**TASK**. The reply should hold only the lines from the one with "font-style: none ->" to the one with "html: none ->", both ends kept, exactly as they appear below, without any pictures.

**DATA EXTRACT**.
[Start of section]

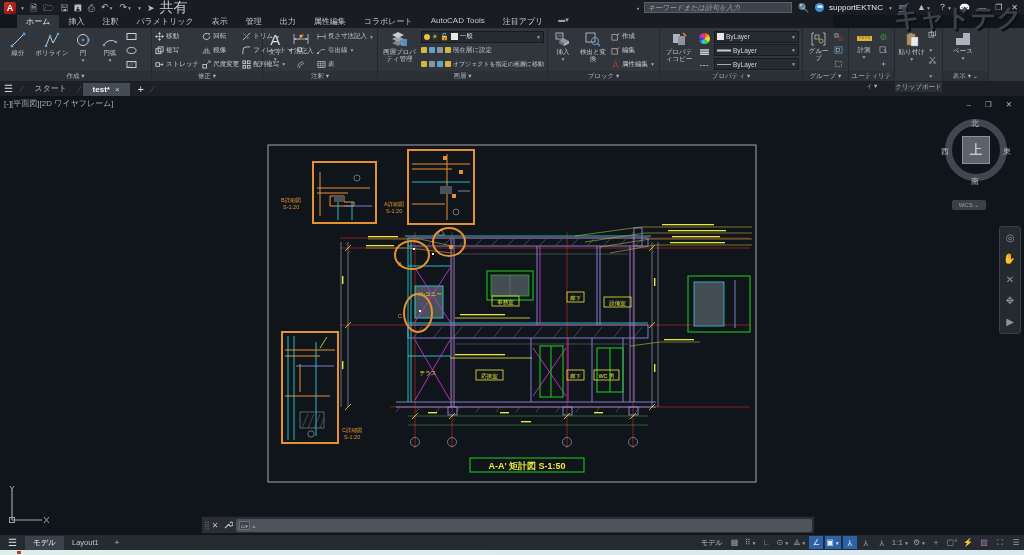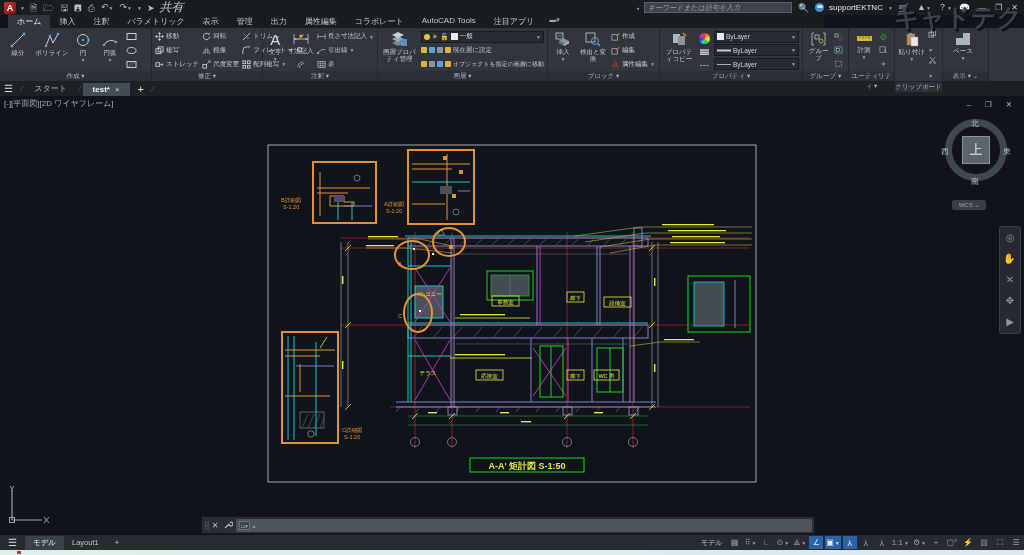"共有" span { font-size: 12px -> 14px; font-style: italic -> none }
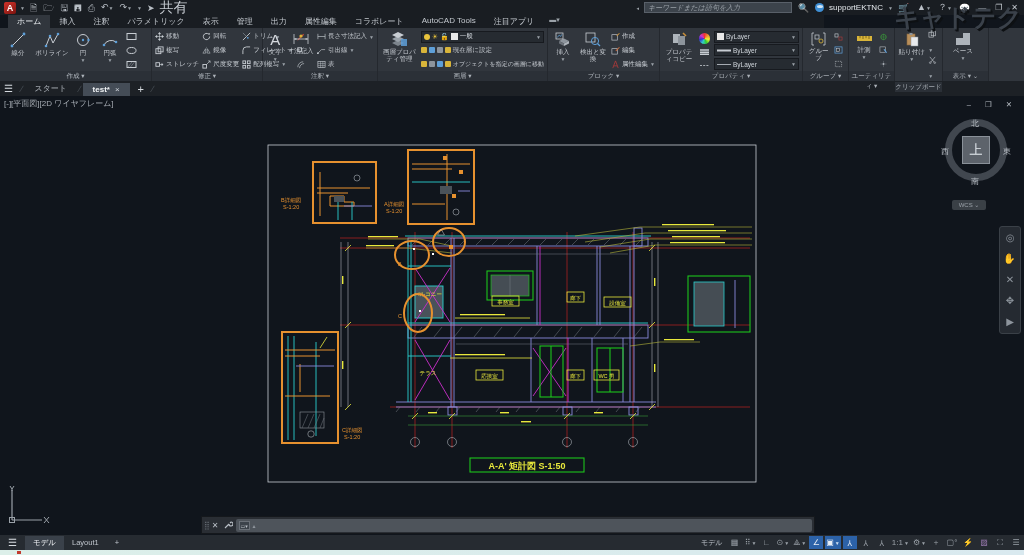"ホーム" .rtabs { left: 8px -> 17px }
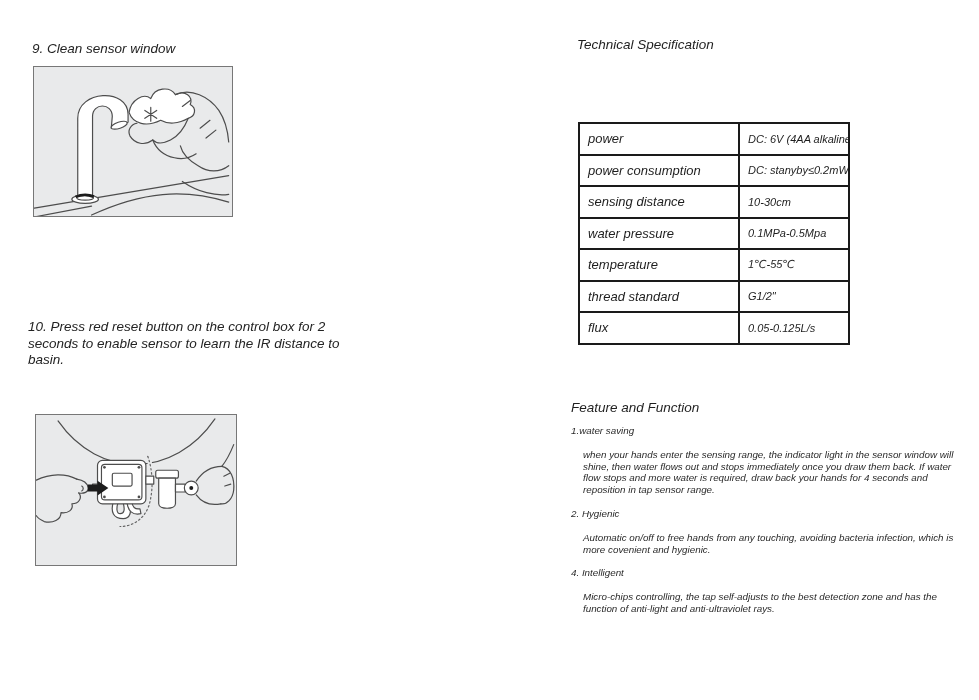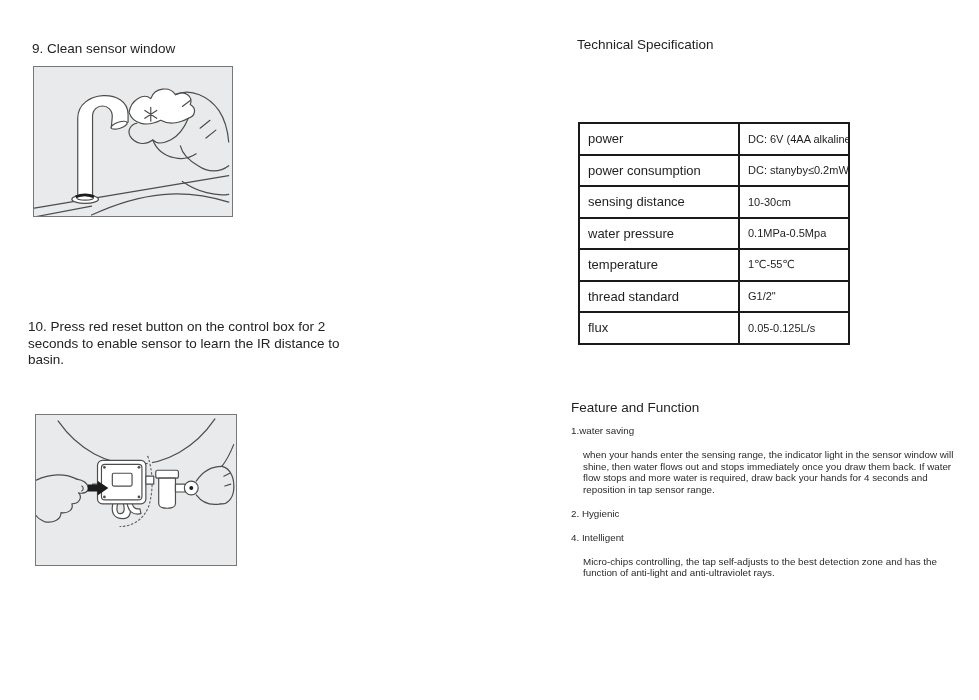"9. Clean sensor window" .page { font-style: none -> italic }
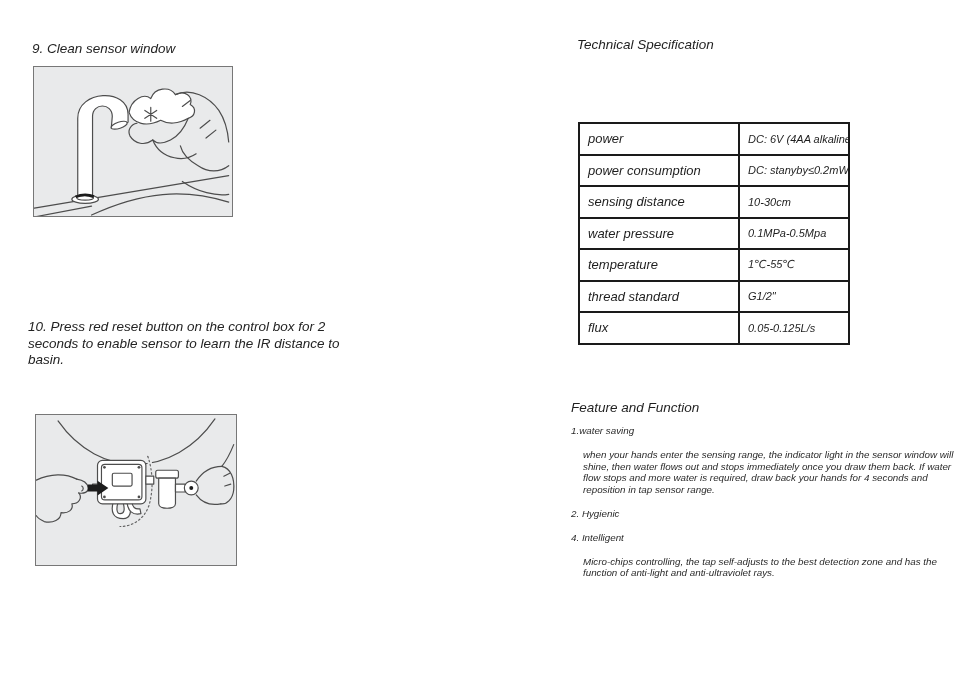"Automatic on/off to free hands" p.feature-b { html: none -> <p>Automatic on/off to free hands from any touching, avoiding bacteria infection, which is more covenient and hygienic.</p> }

[End of section]
[Start of section]

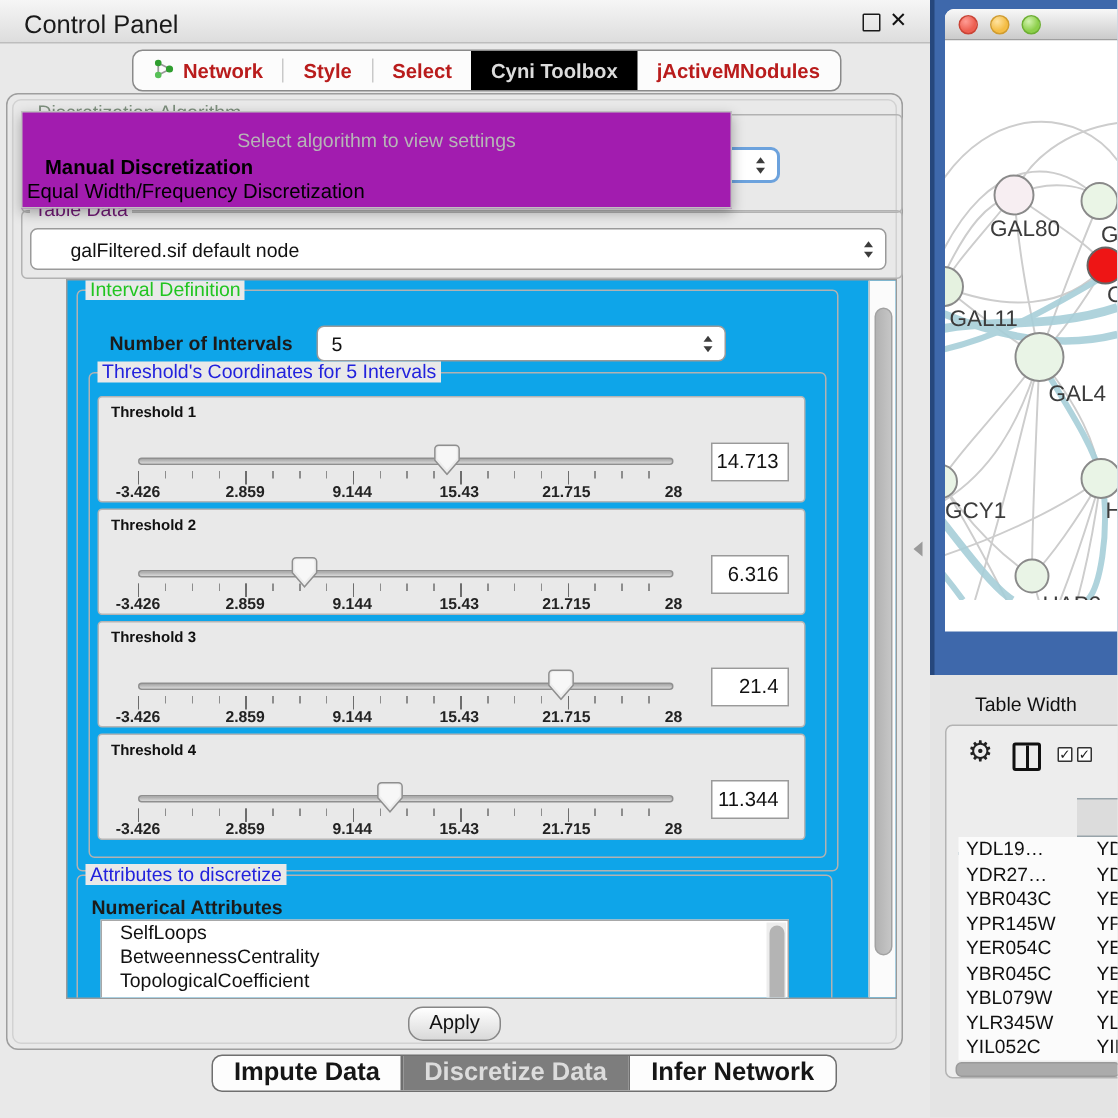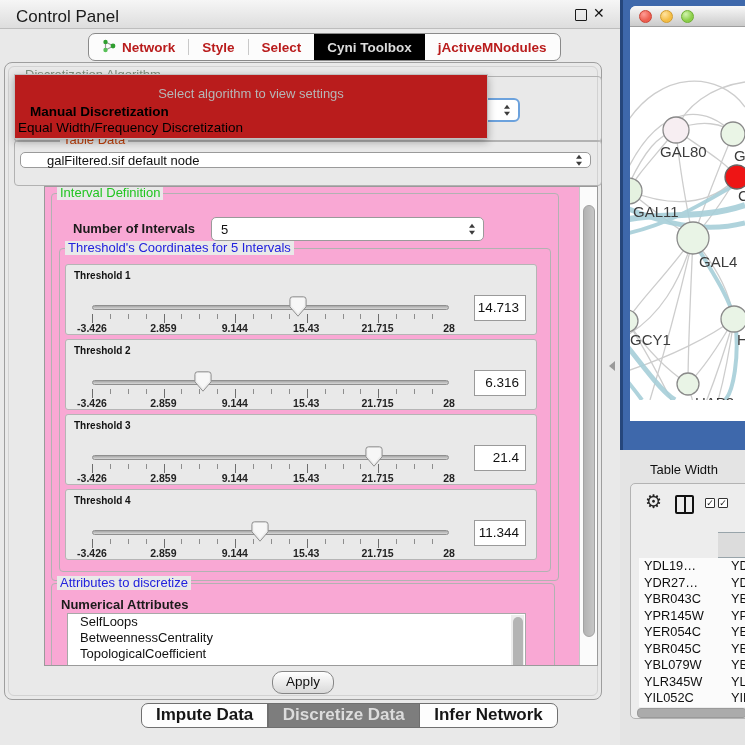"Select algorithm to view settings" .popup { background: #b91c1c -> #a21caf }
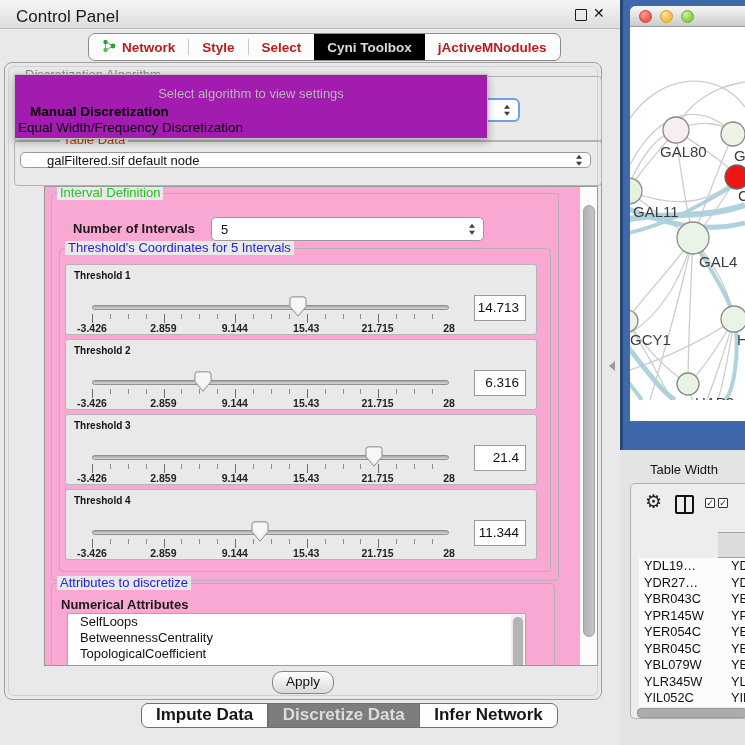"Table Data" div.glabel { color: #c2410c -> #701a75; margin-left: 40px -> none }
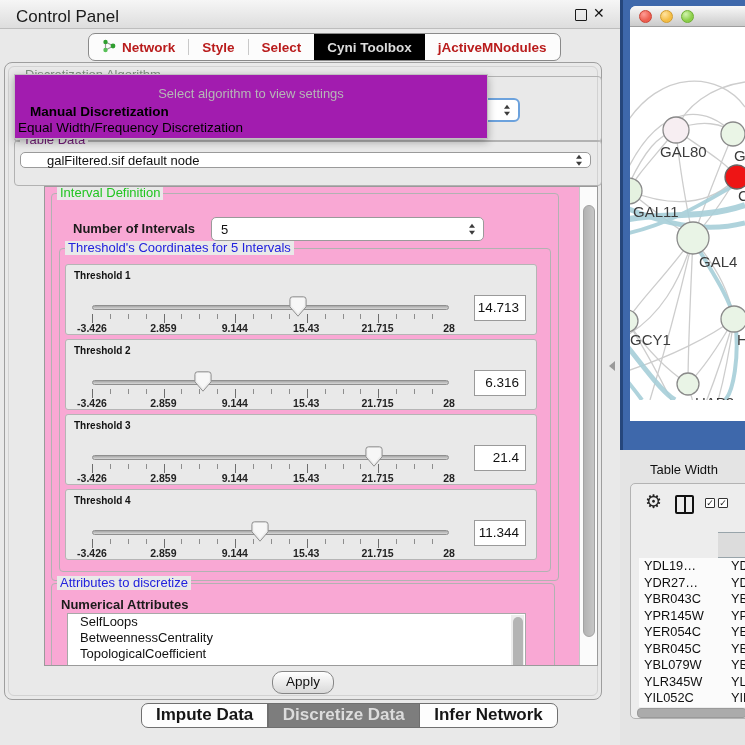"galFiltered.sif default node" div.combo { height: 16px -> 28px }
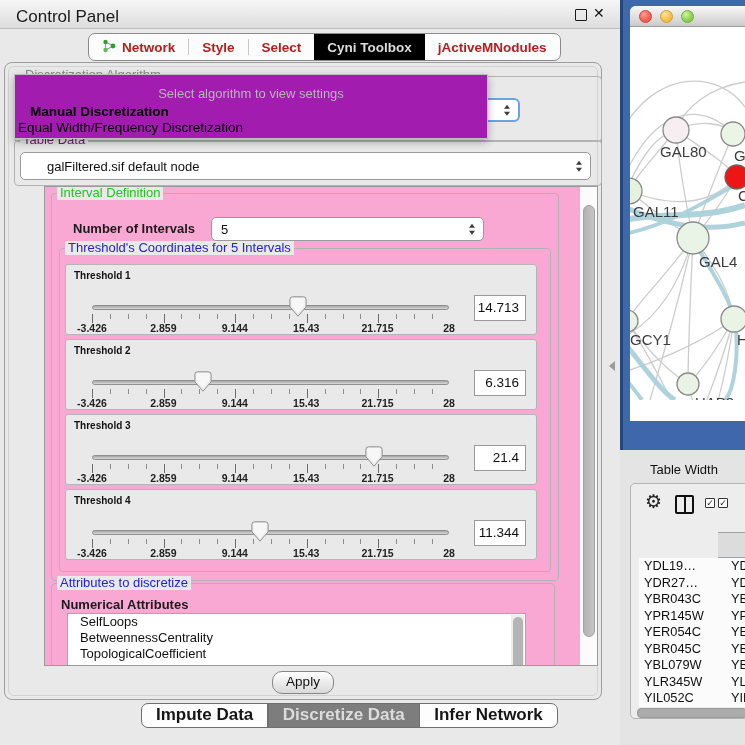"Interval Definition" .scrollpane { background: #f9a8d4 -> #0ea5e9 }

[End of section]

**ANSWER FOR THIS EXERCISE**.
"9. Clean sensor window" .page { font-style: none -> italic }
"Automatic on/off to free hands" p.feature-b { html: none -> <p>Automatic on/off to free hands from any touching, avoiding bacteria infection, which is more covenient and hygienic.</p> }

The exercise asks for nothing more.